Todos esses inputs são exclusivamente utilizados pela Requerente na área de negócio relacionada com os TPA's.
Nessa área de negócio, a Requerente apurou imposto a deduzir adicionalmente.
No que se refere à vertente de negócios relacionada com o Pagamento de Serviços Multibanco, a Requerente possibilita aos seus clientes que efectuem o pagamento de facturas resultantes da aquisição de serviços ou bens, como os habituais pagamentos associados a serviços públicos (como água, electricidade, gás, etc.), através da rede Multibanco.
Para viabilizar este serviço, a Requerente contrata à SIBS a disponibilização do mesmo na rede Multibanco, sob a gestão desta última entidade.
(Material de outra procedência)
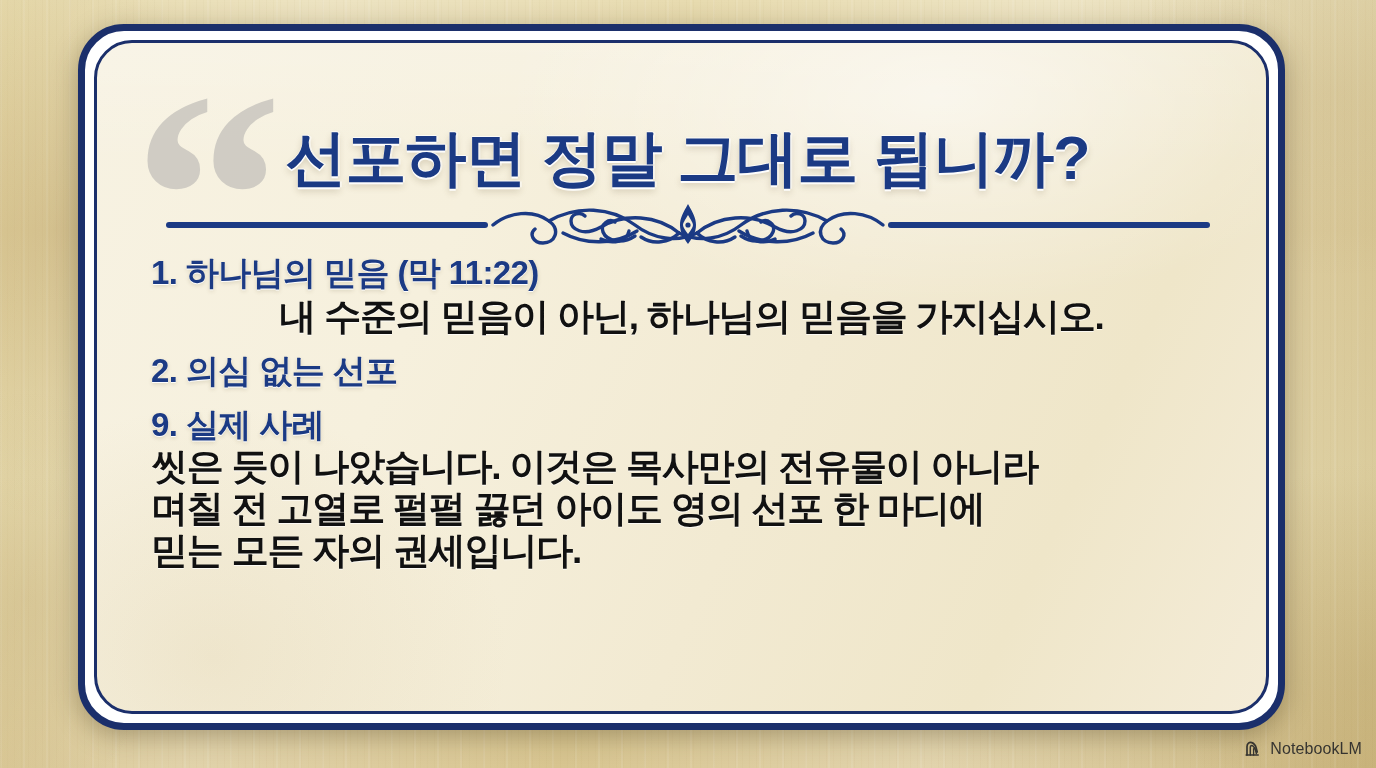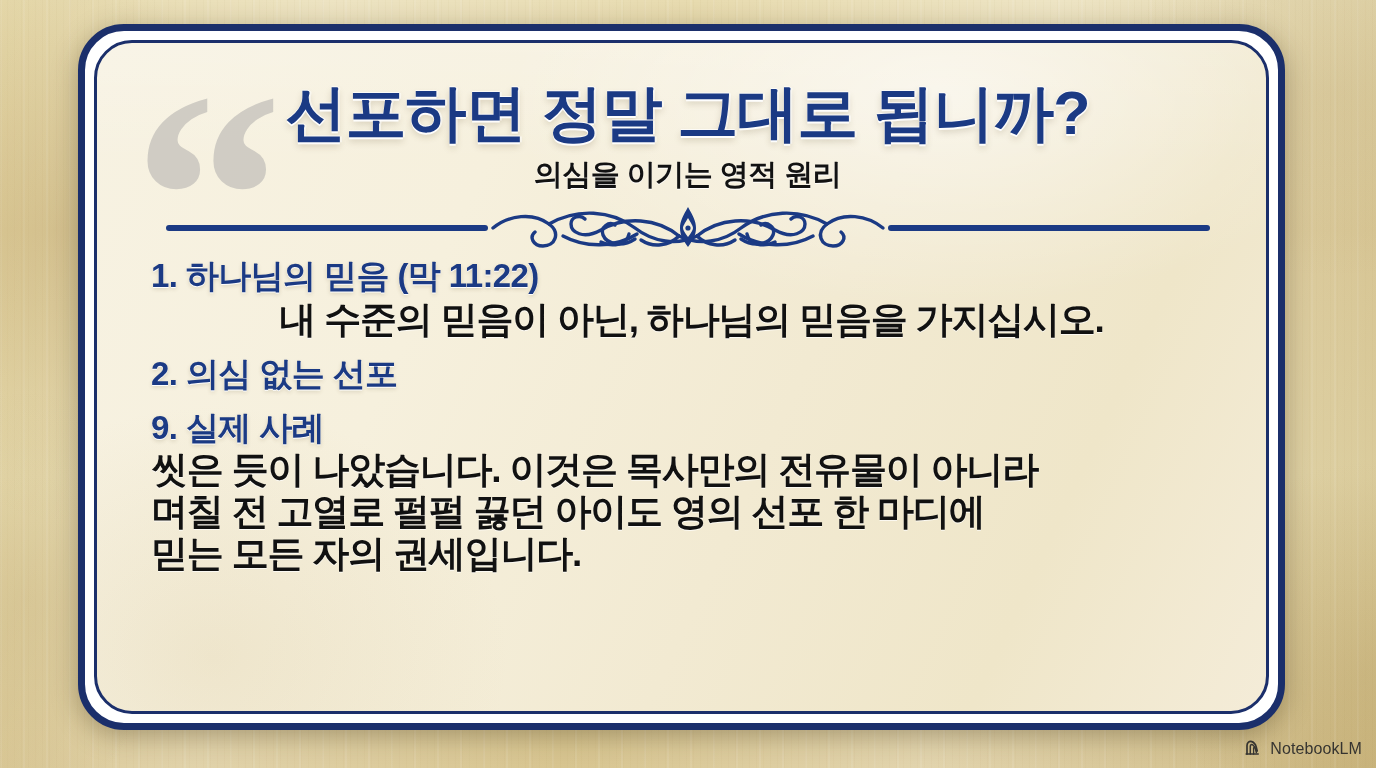--- a/index.html
+++ b/index.html
@@ -98,20 +98,21 @@
     user-select: none;
     pointer-events: none;
   }
 
   
   .content {
     position: absolute;
     inset: 0;
     padding: 18px 34px 10px 46px;
     box-sizing: border-box;
+    margin-top: 45px;
   }
 
   .title {
     text-align: center;
     color: #1b3a84;
     font-size: 61px;
     font-weight: 700;
     letter-spacing: -1px;
     line-height: 1.08;
     margin: 20px 0 0 0;
@@ -169,20 +170,21 @@
   .section.s2 { margin-top: 12px; }
   .section.s3 { margin-top: 12px; }
   .section.s3 .sec-body { line-height: 1.13; }
 
   
   .watermark {
     position: absolute;
     right: 14px;
     bottom: 10px;
     display: flex;
+    align-items: center;
     gap: 6px;
     color: #2a2a2a;
     font-size: 16px;
     letter-spacing: .1px;
     opacity: .92;
   }
   .watermark svg { display: block; }
 </style>
 </head>
 <body>
@@ -195,21 +197,20 @@
   <div class="card">
     <div class="card-inner">
       <div class="card-sheen"></div>
 
       <div class="quote-mark">“</div>
 
       <div class="content">
 
         <h1 class="title">선포하면 정말 그대로 됩니까?</h1>
 
-        <h2 class="subtitle">의심을 이기는 영적 원리</h2>
 
         <svg class="divider" viewBox="0 0 1050 46" aria-hidden="true">
           <g fill="none" stroke="#1b3a84" stroke-width="3.4" stroke-linecap="round">
             <path d="M6 23 H322" stroke-width="6"></path>
             <path d="M728 23 H1044" stroke-width="6"></path>
             <path d="M330 23 c16,-13 40,-16 56,-4 c12,9 6,22 -6,22 c-10,0 -14,-9 -8,-14"></path>
             <path d="M386 19 c28,-16 62,-14 86,4 c18,14 42,18 62,8"></path>
             <path d="M400 31 c22,12 52,12 74,-2"></path>
             <path d="M472 34 c-12,8 -28,6 -32,-4 c-3,-8 6,-14 12,-10"></path>
             <path d="M534 31 c22,-18 54,-20 78,-6 c18,10 30,2 30,-6 c0,-7 -9,-10 -14,-5"></path>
A SIBS factura à Requerente pelos serviços mencionados anteriormente, nomeadamente "Renda Mensal (H7A)", "Renda Mensal - SE (H7B)", "Transacções - Util Esq MBSPOT - Aceit Dir (D6)", "Transacções - Acquirer Transacção (GB5)", "Transações - Clearing Acquirer Transacção (GD6)", "Transacções - Monit Trans-Acq/BAE (X5)", "TPA; Pagamentos em Multibanco".
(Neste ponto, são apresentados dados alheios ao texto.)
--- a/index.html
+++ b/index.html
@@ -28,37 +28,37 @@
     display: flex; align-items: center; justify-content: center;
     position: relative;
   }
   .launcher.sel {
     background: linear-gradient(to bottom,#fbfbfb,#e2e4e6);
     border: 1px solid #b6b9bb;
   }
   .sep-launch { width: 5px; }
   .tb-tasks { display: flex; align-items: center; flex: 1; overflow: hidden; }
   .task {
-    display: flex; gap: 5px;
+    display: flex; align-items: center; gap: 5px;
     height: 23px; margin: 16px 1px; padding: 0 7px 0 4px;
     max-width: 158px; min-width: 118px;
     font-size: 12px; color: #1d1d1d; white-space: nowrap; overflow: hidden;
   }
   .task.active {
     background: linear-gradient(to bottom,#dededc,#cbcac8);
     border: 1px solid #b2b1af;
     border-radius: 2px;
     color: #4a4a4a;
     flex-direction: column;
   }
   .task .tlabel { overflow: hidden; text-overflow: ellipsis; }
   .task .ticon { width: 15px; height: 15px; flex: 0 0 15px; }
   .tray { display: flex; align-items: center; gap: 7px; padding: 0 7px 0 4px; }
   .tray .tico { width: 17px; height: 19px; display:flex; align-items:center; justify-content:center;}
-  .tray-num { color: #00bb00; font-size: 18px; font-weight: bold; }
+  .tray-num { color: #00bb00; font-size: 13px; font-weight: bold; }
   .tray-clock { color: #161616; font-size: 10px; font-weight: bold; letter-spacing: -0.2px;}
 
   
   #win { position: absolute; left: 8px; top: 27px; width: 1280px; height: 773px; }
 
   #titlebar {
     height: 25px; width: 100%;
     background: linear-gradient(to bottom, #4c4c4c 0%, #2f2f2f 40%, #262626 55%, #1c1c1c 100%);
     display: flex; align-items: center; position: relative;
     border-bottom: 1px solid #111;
Em contrapartida, pela prestação deste serviço aos seus clientes, a Requerente cobra as seguintes contrapartidas, ambas sujeitas a IVA à taxa normal: (i) renda mensal e (ii) tarifa por transacção, que pode ser fixa e/ou variável, dependendo do valor da operação.
Assim como na área dos TPA’s, na área de negócio relacionada com o Pagamento de Serviços Multibanco, todas as operações facturadas aos clientes estão sujeitas a IVA à taxa normal. Os correspondentes inputs são directamente e exclusivamente associados a operações tributadas em IVA, conferindo o direito à dedução do imposto suportado a montante.
No entanto, também nesta área de negócio e à semelhança do que ocorre com o negócio dos TPA's, existem situações em que, por motivos comerciais, a Requerente disponibiliza aos seus clientes o serviço de forma não onerosa.
Como resultado, também nesta área, a Requerente estabeleceu um critério para o apuramento do IVA dedutível, expresso numa fracção em que o denominador abrange o número total de disponibilizações deste serviço pela Requerente, e o numerador representa aquelas que geraram operações tributadas.
Nessa área de negócio, a Requerente apurou imposto a deduzir adicionalmente.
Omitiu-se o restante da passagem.